Modification records
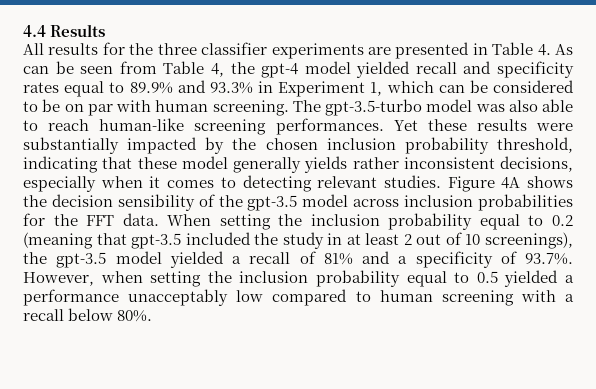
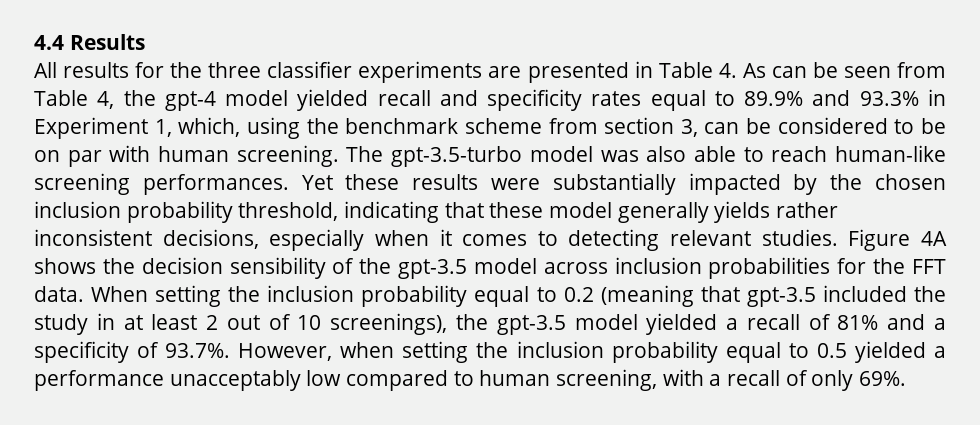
- All results for the three classifier experiments are presented in Table 4. As can be seen from Table 4, the gpt-4 model yielded recall and specificity rates equal to 89.9% and 93.3% in Experiment 1, which can be considered to be on par with human screening.
+ All results for the three classifier experiments are presented in Table 4. As can be seen from Table 4, the gpt-4 model yielded recall and specificity rates equal to 89.9% and 93.3% in Experiment 1, which, using the benchmark scheme from section 3, can be considered to be on par with human screening.
- When setting the inclusion probability equal to 0.2 (meaning that gpt-3.5 included the study in at least 2 out of 10 screenings), the gpt-3.5 model yielded a recall of 81% and a specificity of 93.7%. However, when setting the inclusion probability equal to 0.5 yielded a performance unacceptably low compared to human screening with a recall below 80%.
+ When setting the inclusion probability equal to 0.2 (meaning that gpt-3.5 included the study in at least 2 out of 10 screenings), the gpt-3.5 model yielded a recall of 81% and a specificity of 93.7%. However, when setting the inclusion probability equal to 0.5 yielded a performance unacceptably low compared to human screening, with a recall of only 69%.

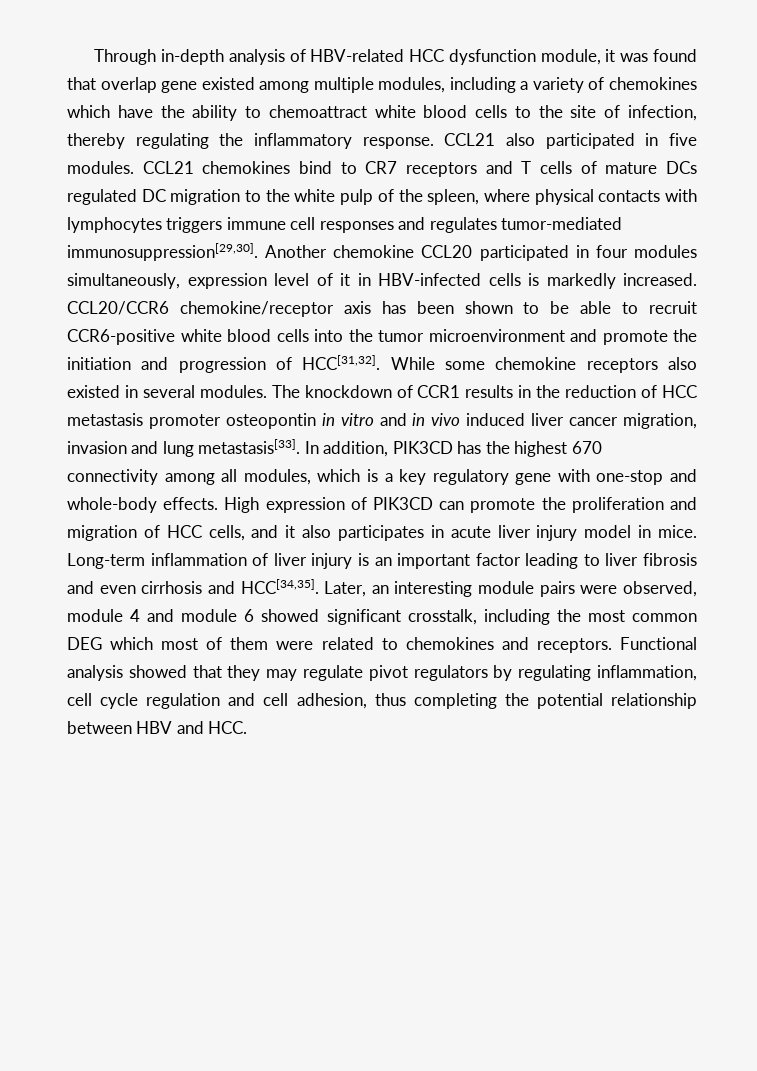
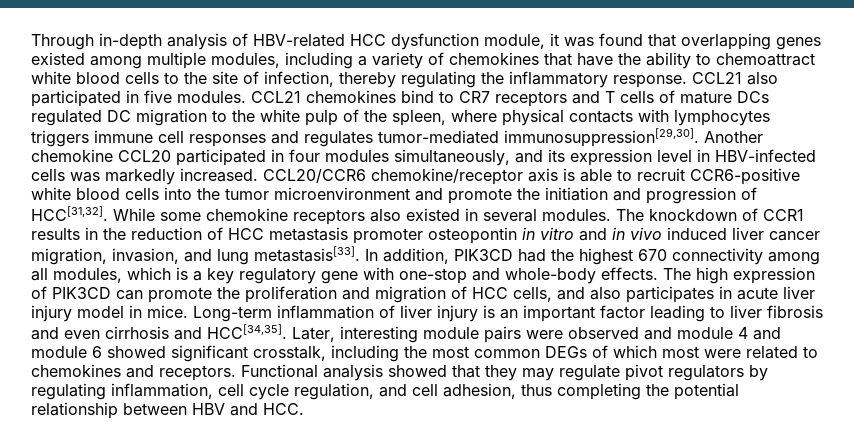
- Through in-depth analysis of HBV-related HCC dysfunction module, it was found that overlap gene existed among multiple modules, including a variety of chemokines which have the ability to chemoattract white blood cells to the site of infection, thereby regulating the inflammatory response.
+ Through in-depth analysis of HBV-related HCC dysfunction module, it was found that overlapping genes existed among multiple modules, including a variety of chemokines that have the ability to chemoattract white blood cells to the site of infection, thereby regulating the inflammatory response.
- Another chemokine CCL20 participated in four modules simultaneously, expression level of it in HBV-infected cells is markedly increased.
+ Another chemokine CCL20 participated in four modules simultaneously, and its expression level in HBV-infected cells was markedly increased.
- CCL20/CCR6 chemokine/receptor axis has been shown to be able to recruit CCR6-positive white blood cells into the tumor microenvironment and promote the initiation and progression of HCC[31,32].
+ CCL20/CCR6 chemokine/receptor axis is able to recruit CCR6-positive white blood cells into the tumor microenvironment and promote the initiation and progression of HCC[31,32].
- The knockdown of CCR1 results in the reduction of HCC metastasis promoter osteopontin in vitro and in vivo induced liver cancer migration, invasion and lung metastasis[33].
+ The knockdown of CCR1 results in the reduction of HCC metastasis promoter osteopontin in vitro and in vivo induced liver cancer migration, invasion, and lung metastasis[33].
- In addition, PIK3CD has the highest 670 connectivity among all modules, which is a key regulatory gene with one-stop and whole-body effects.
+ In addition, PIK3CD had the highest 670 connectivity among all modules, which is a key regulatory gene with one-stop and whole-body effects.
- High expression of PIK3CD can promote the proliferation and migration of HCC cells, and it also participates in acute liver injury model in mice.
+ The high expression of PIK3CD can promote the proliferation and migration of HCC cells, and also participates in acute liver injury model in mice.
- Later, an interesting module pairs were observed, module 4 and module 6 showed significant crosstalk, including the most common DEG which most of them were related to chemokines and receptors.
+ Later, interesting module pairs were observed and module 4 and module 6 showed significant crosstalk, including the most common DEGs of which most were related to chemokines and receptors.
- Functional analysis showed that they may regulate pivot regulators by regulating inflammation, cell cycle regulation and cell adhesion, thus completing the potential relationship between HBV and HCC.
+ Functional analysis showed that they may regulate pivot regulators by regulating inflammation, cell cycle regulation, and cell adhesion, thus completing the potential relationship between HBV and HCC.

Work required: Output only an exact transcription of the lines above from the one with "- CCL20/CCR6 chemokine/receptor" up to and including the one with "chemokine/receptor axis is".

Task solution:
- CCL20/CCR6 chemokine/receptor axis has been shown to be able to recruit CCR6-positive white blood cells into the tumor microenvironment and promote the initiation and progression of HCC[31,32].
+ CCL20/CCR6 chemokine/receptor axis is able to recruit CCR6-positive white blood cells into the tumor microenvironment and promote the initiation and progression of HCC[31,32].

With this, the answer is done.